Na madrugada da terça-feira, os 14 guardas penitenciários tiveram uma ideia, retirar todos os reclusos e levarem-nos para Pemba. A vila fervia em todos lados, rebentava de medo. As tropas governamentais estavam apreensivas. Com parcos recursos financeiros, os 14 guardas alugaram uma embarcação à vela e retiraram todos os reclusos, levaram-nos ao barco e começou a longa viagem a Pemba; remaram até Miéze, onde situa-se o Estabelecimento Provincial de Máxima Segurança de Cabo Delgado.
A saga dos guardas com um bando de prisioneiros tinha vários riscos, foram quatro dias rasgando os lençóis das águas com a pequena jangada. Enquanto, a vila era assaltada e os terroristas faziam tentativas de chegar aos calabouços para soltar seus homens, os mesmos já tinham sido afastados pela jangada. O plano havia sido vencido. Os 14 bravos guardas penitenciários conseguiram vencer o mal.
Contra todos os riscos de segurança e morte devido ao cansaço, fome, vómitos e náuseas, os 89 reclusos chegaram e foram levados para Miéze. Ninguém perdeu a vida e nenhum prisioneiro arrancou as algemas durante a fuga pelas águas.
Semanas depois, o grupo recebia a informação de que haveria promoções e premiações relacionadas com o acto heróico protagonizado por eles. Na cerimónia, altamente publicitada e presenciada, contou com a presença da Ministra da Justiça, Assuntos Constitucionais e Religiosos (MJACR), Helena Kida, que anunciou que os terroristas tentaram assaltar alguns estabelecimentos penitenciários, mas não conseguiram.
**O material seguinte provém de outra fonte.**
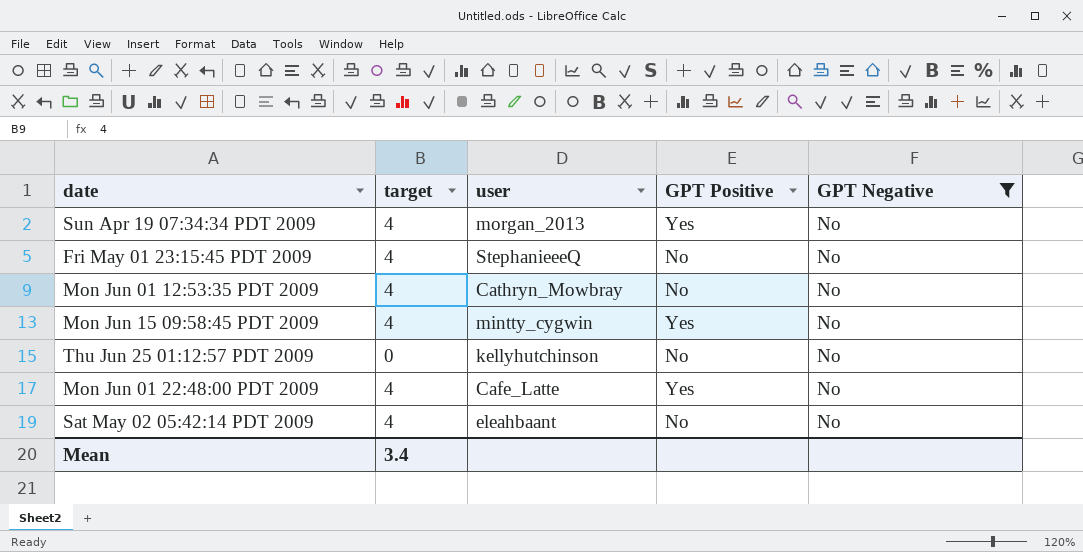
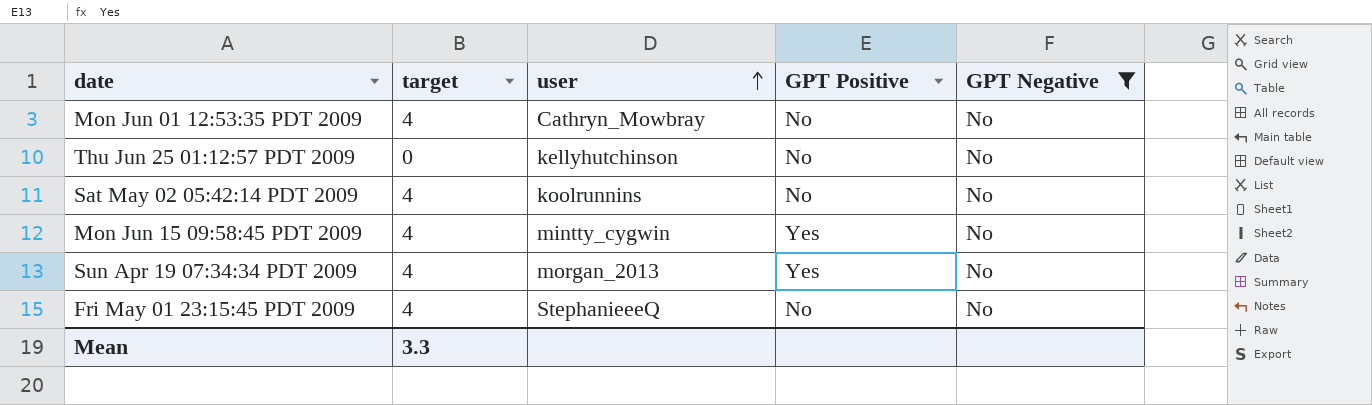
row order: none -> user ascending
row Mon Jun 01 22:48:00 PDT 2009: 4 | Cafe_Latte | Yes | No -> none
Sat May 02 05:42:14 PDT 2009 | user: eleahbaant -> koolrunnins
Mean | target: 3.4 -> 3.3

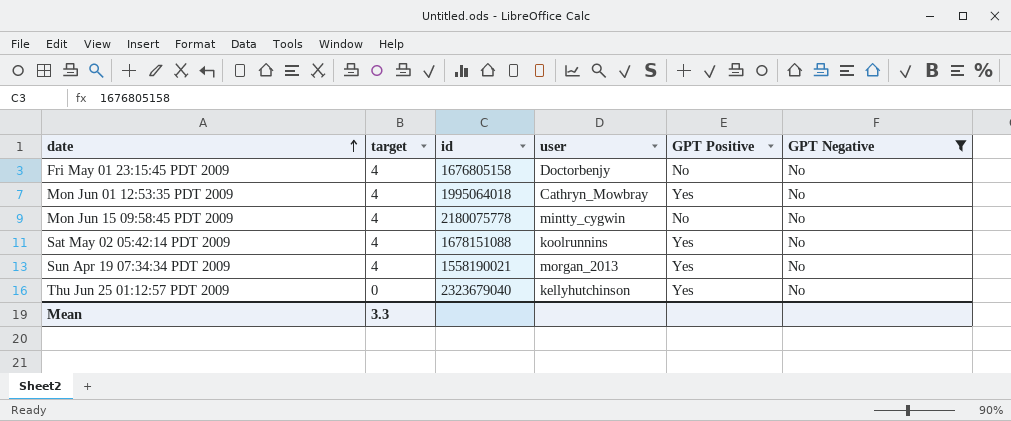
row order: user ascending -> date ascending
column id | position: none -> 3
Fri May 01 23:15:45 PDT 2009 | user: StephanieeeQ -> Doctorbenjy
Mon Jun 01 12:53:35 PDT 2009 | GPT Positive: No -> Yes
Mon Jun 15 09:58:45 PDT 2009 | GPT Positive: Yes -> No
Sat May 02 05:42:14 PDT 2009 | GPT Positive: No -> Yes
Thu Jun 25 01:12:57 PDT 2009 | GPT Positive: No -> Yes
Escreva-se isso; os 14 bravos guardas penitenciários ficaram quatro dias no alto-mar, com mantimentos reduzidos, sem nenhuma migalha de comida para alimentarem os 89 reclusos e a eles próprios; estavam numa embarcação à vela e usavam os seus próprios recursos. Na cerimónia, com a presença da ministra, esses guardas ficaram frustrados; ou seja, quando esperavam serem as estrelas, os verdadeiros donos do acto heróico, afinal haviam outros "compatriotas" que tinham abocanhado o seu feito. Esses compatriotas apresentaram-se como os autores legítimos da "mega-operação", elevando o número para 24, com uma história similar a dos 14 bravos e valentes guardas penitenciários que não se "intimidaram e nem se acovardaram", como disse a Ministra Kida na cerimónia ocorrida em Novembro em Miéze.
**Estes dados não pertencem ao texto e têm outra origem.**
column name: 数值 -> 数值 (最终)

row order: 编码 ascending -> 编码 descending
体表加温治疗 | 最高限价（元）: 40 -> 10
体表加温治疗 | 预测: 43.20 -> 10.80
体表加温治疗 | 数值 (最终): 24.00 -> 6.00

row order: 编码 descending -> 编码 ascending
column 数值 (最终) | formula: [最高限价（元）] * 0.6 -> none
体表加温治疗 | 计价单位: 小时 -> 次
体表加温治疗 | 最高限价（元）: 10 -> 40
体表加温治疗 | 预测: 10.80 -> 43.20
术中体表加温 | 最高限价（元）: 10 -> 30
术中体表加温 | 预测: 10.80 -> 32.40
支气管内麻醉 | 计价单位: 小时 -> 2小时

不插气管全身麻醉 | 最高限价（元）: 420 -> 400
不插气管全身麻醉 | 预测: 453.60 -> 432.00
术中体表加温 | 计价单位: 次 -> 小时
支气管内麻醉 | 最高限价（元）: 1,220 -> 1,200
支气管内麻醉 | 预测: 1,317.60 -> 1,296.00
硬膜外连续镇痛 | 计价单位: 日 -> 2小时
Após assistirem e verem o que estava a passar, tendo inclusive alguns sido deixados para trás, a situação criou desconforto, dor e a percepção de injustiça por parte dos integrantes do grupo dos 14 guardas penitenciários que impediram o assalto do estabelecimento penitenciário de Mocímboa da Praia
Os guardas de Mocímboa hoje desempenham as suas funções, mas com uma dor tatuada no peito, embora continuem engajados nos seus postos, uma vez que Mocímboa da Praia é o símbolo da cólera que o terrorismo trouxe para Cabo Delgado; estando desde Agosto em mãos dos misantropos que extinguiram a luz da esperança e de um futuro risonho de milhares de crianças, mulheres e adultos. Os 14 bravos, valentes e patriotas guardas penitenciários esperam que um dia, a justiça laboral e engajada seja reposta; isso para o bem da pátria.
*Texto escrito tendo como base relatos colhidos nos guardas penitenciários injustiçados pelo sistema que os deveria valorizar e acarinhar pela coragem e entrega ao país e a profissão.